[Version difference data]
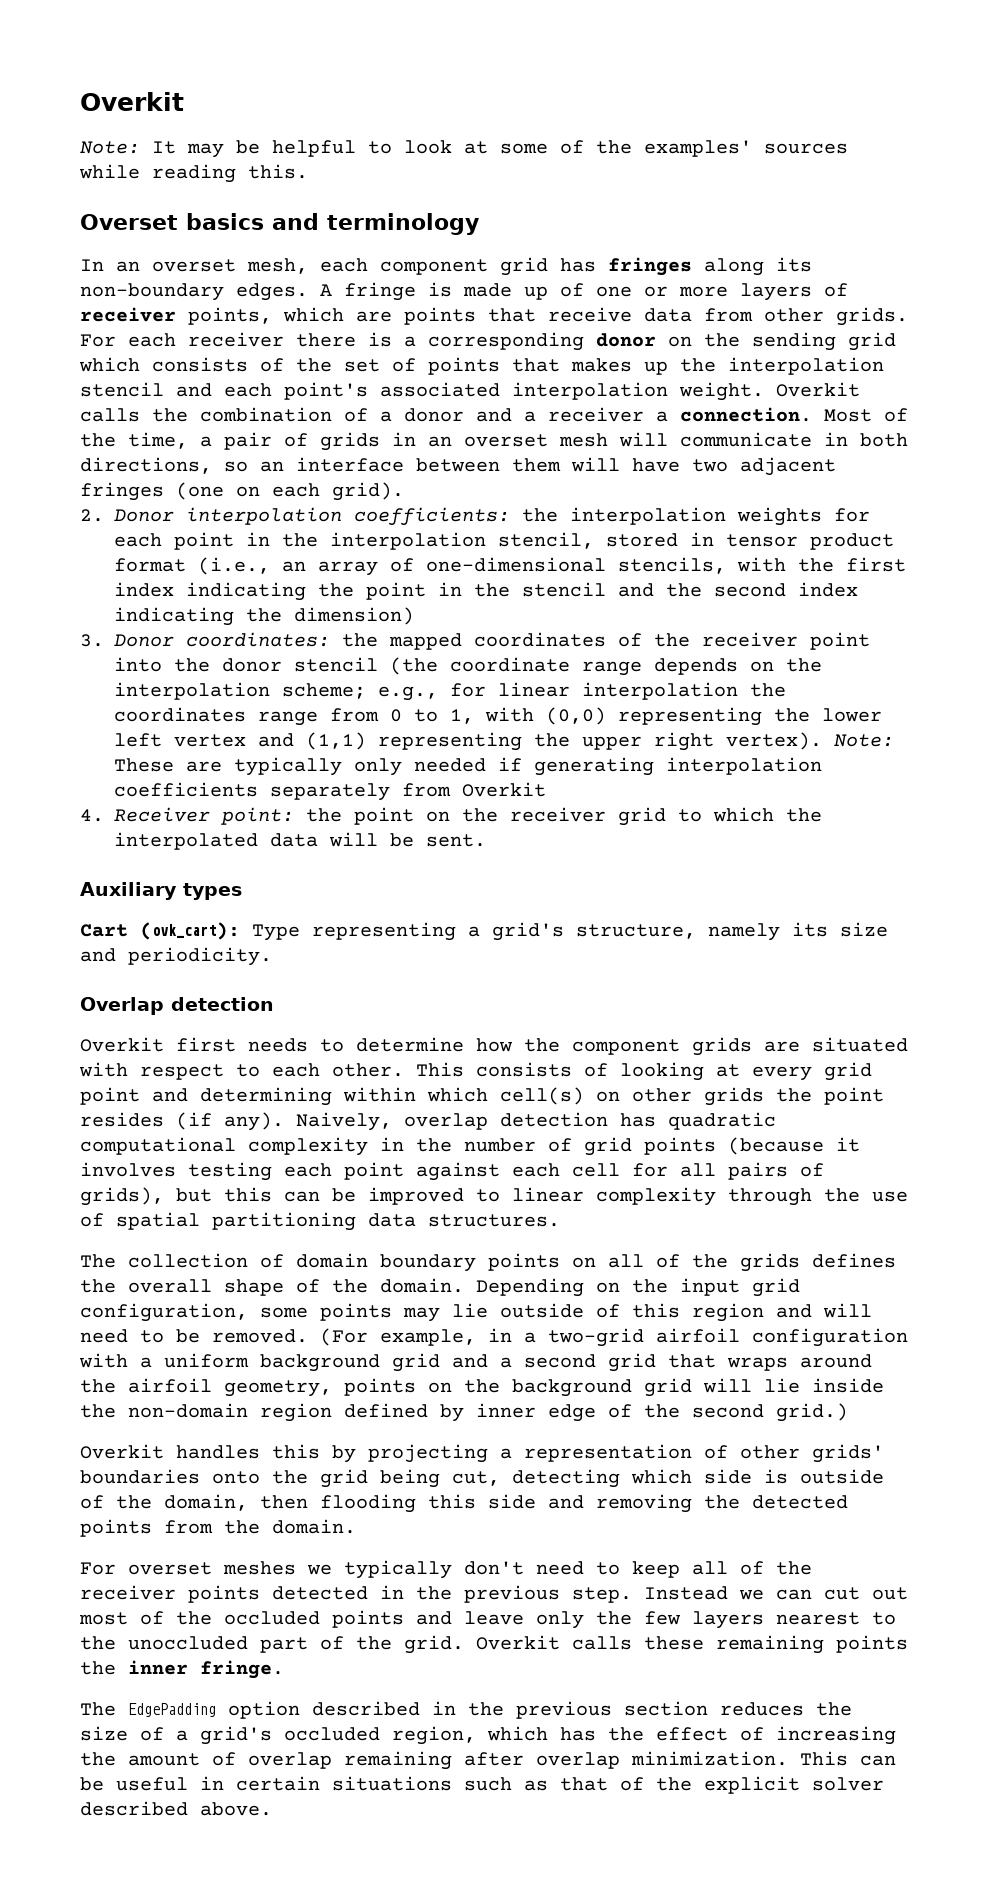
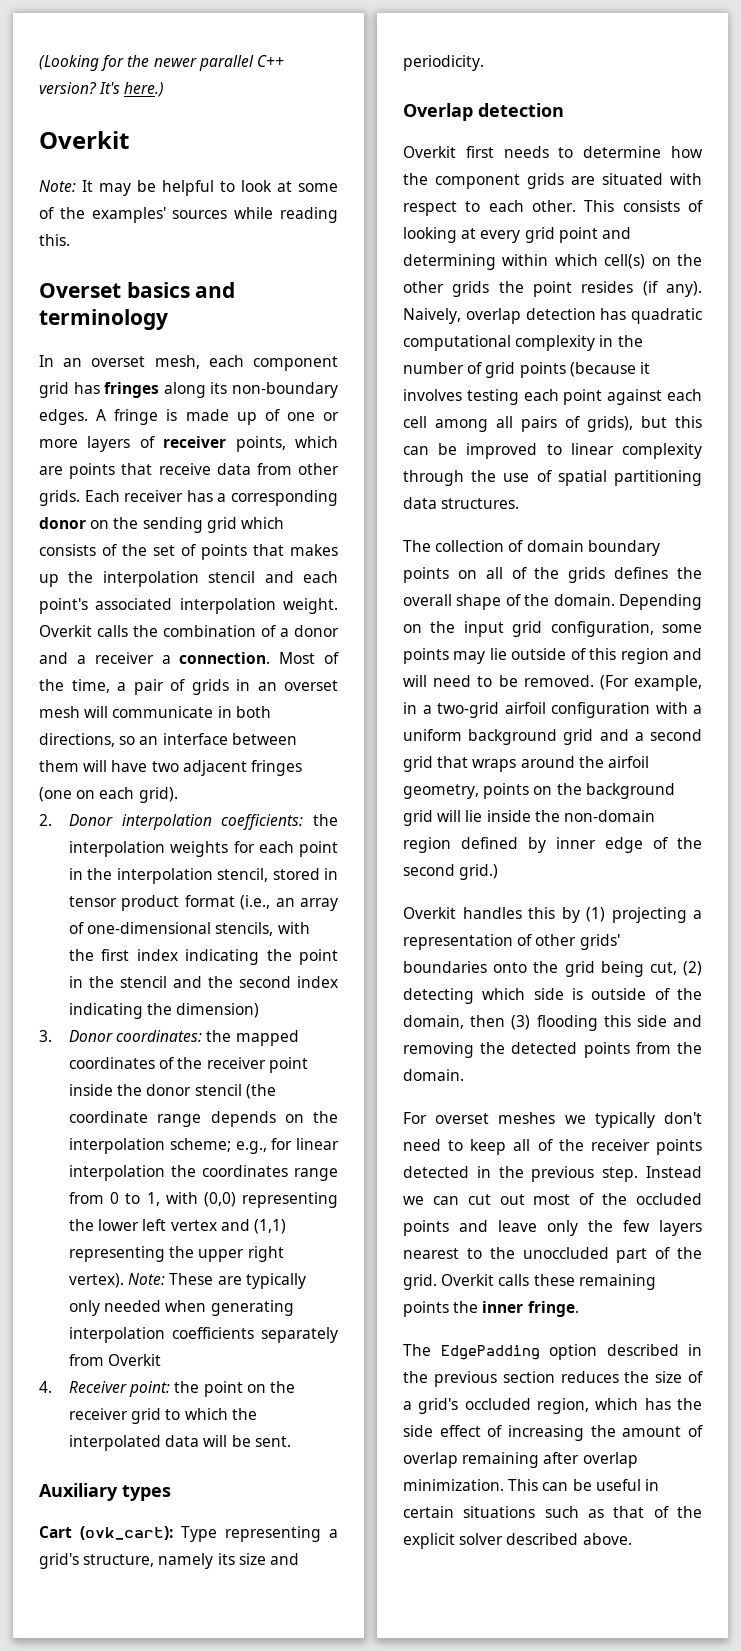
+ (Looking for the newer parallel C++ version? It's here.)
- For each receiver there is a corresponding donor on the sending grid which consists of the set of points that makes up the interpolation stencil and each point's associated interpolation weight.
+ Each receiver has a corresponding donor on the sending grid which consists of the set of points that makes up the interpolation stencil and each point's associated interpolation weight.
- 3. Donor coordinates: the mapped coordinates of the receiver point into the donor stencil (the coordinate range depends on the interpolation scheme; e.g., for linear interpolation the coordinates range from 0 to 1, with (0,0) representing the lower left vertex and (1,1) representing the upper right vertex).
+ 3. Donor coordinates: the mapped coordinates of the receiver point inside the donor stencil (the coordinate range depends on the interpolation scheme; e.g., for linear interpolation the coordinates range from 0 to 1, with (0,0) representing the lower left vertex and (1,1) representing the upper right vertex).
- Note: These are typically only needed if generating interpolation coefficients separately from Overkit
+ Note: These are typically only needed when generating interpolation coefficients separately from Overkit
- This consists of looking at every grid point and determining within which cell(s) on other grids the point resides (if any).
+ This consists of looking at every grid point and determining within which cell(s) on the other grids the point resides (if any).
- Naively, overlap detection has quadratic computational complexity in the number of grid points (because it involves testing each point against each cell for all pairs of grids), but this can be improved to linear complexity through the use of spatial partitioning data structures.
+ Naively, overlap detection has quadratic computational complexity in the number of grid points (because it involves testing each point against each cell among all pairs of grids), but this can be improved to linear complexity through the use of spatial partitioning data structures.
- Overkit handles this by projecting a representation of other grids' boundaries onto the grid being cut, detecting which side is outside of the domain, then flooding this side and removing the detected points from the domain.
+ Overkit handles this by (1) projecting a representation of other grids' boundaries onto the grid being cut, (2) detecting which side is outside of the domain, then (3) flooding this side and removing the detected points from the domain.
- The EdgePadding option described in the previous section reduces the size of a grid's occluded region, which has the effect of increasing the amount of overlap remaining after overlap minimization.
+ The EdgePadding option described in the previous section reduces the size of a grid's occluded region, which has the side effect of increasing the amount of overlap remaining after overlap minimization.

**Assigned task**
Reproduce all of the data exactly, omitting each picture it holds.

**Exercise solution**
+ (Looking for the newer parallel C++ version? It's here.)
- For each receiver there is a corresponding donor on the sending grid which consists of the set of points that makes up the interpolation stencil and each point's associated interpolation weight.
+ Each receiver has a corresponding donor on the sending grid which consists of the set of points that makes up the interpolation stencil and each point's associated interpolation weight.
- 3. Donor coordinates: the mapped coordinates of the receiver point into the donor stencil (the coordinate range depends on the interpolation scheme; e.g., for linear interpolation the coordinates range from 0 to 1, with (0,0) representing the lower left vertex and (1,1) representing the upper right vertex).
+ 3. Donor coordinates: the mapped coordinates of the receiver point inside the donor stencil (the coordinate range depends on the interpolation scheme; e.g., for linear interpolation the coordinates range from 0 to 1, with (0,0) representing the lower left vertex and (1,1) representing the upper right vertex).
- Note: These are typically only needed if generating interpolation coefficients separately from Overkit
+ Note: These are typically only needed when generating interpolation coefficients separately from Overkit
- This consists of looking at every grid point and determining within which cell(s) on other grids the point resides (if any).
+ This consists of looking at every grid point and determining within which cell(s) on the other grids the point resides (if any).
- Naively, overlap detection has quadratic computational complexity in the number of grid points (because it involves testing each point against each cell for all pairs of grids), but this can be improved to linear complexity through the use of spatial partitioning data structures.
+ Naively, overlap detection has quadratic computational complexity in the number of grid points (because it involves testing each point against each cell among all pairs of grids), but this can be improved to linear complexity through the use of spatial partitioning data structures.
- Overkit handles this by projecting a representation of other grids' boundaries onto the grid being cut, detecting which side is outside of the domain, then flooding this side and removing the detected points from the domain.
+ Overkit handles this by (1) projecting a representation of other grids' boundaries onto the grid being cut, (2) detecting which side is outside of the domain, then (3) flooding this side and removing the detected points from the domain.
- The EdgePadding option described in the previous section reduces the size of a grid's occluded region, which has the effect of increasing the amount of overlap remaining after overlap minimization.
+ The EdgePadding option described in the previous section reduces the size of a grid's occluded region, which has the side effect of increasing the amount of overlap remaining after overlap minimization.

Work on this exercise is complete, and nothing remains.